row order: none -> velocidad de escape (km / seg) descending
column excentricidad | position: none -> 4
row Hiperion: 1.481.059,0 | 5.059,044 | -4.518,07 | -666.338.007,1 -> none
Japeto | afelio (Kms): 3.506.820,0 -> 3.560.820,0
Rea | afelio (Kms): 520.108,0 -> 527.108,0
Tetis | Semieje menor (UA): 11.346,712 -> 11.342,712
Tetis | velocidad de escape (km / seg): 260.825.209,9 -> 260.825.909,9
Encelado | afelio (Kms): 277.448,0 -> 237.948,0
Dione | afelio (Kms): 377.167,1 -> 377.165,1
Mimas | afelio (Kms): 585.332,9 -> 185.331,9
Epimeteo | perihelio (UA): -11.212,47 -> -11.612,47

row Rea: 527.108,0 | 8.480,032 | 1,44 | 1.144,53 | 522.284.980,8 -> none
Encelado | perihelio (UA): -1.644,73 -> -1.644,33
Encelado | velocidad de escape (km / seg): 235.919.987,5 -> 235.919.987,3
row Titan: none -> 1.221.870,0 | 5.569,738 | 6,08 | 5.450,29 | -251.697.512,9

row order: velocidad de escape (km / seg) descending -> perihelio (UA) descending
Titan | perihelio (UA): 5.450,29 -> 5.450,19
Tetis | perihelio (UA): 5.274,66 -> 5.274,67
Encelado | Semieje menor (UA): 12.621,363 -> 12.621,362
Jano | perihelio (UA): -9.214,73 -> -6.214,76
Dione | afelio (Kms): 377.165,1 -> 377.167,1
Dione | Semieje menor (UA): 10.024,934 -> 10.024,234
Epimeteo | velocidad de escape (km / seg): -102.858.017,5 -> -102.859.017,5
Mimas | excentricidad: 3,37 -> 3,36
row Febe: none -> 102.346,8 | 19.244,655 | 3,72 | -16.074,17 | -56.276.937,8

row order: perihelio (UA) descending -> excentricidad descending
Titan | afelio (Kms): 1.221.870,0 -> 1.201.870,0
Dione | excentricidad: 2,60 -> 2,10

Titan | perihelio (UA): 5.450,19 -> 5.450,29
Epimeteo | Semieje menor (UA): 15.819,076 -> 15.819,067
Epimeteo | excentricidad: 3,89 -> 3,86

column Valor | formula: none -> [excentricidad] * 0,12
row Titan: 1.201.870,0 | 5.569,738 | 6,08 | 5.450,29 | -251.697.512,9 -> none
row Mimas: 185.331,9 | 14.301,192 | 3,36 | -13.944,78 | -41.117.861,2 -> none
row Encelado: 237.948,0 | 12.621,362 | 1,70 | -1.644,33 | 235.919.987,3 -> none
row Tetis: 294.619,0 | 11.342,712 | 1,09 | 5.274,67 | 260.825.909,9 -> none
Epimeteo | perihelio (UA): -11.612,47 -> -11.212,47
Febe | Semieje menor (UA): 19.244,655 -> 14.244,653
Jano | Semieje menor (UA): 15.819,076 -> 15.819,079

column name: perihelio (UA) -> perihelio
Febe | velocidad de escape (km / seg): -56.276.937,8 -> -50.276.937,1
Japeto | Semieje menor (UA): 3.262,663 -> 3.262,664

········

WORK REQUEST:
When you reach the line containing "Mimas | afelio (Kms): 585.332,9 -> 185.331,9" in the data above, start copying exactly, and stop after the line containing "Encelado | perihelio".

SOLUTION:
Mimas | afelio (Kms): 585.332,9 -> 185.331,9
Epimeteo | perihelio (UA): -11.212,47 -> -11.612,47

row Rea: 527.108,0 | 8.480,032 | 1,44 | 1.144,53 | 522.284.980,8 -> none
Encelado | perihelio (UA): -1.644,73 -> -1.644,33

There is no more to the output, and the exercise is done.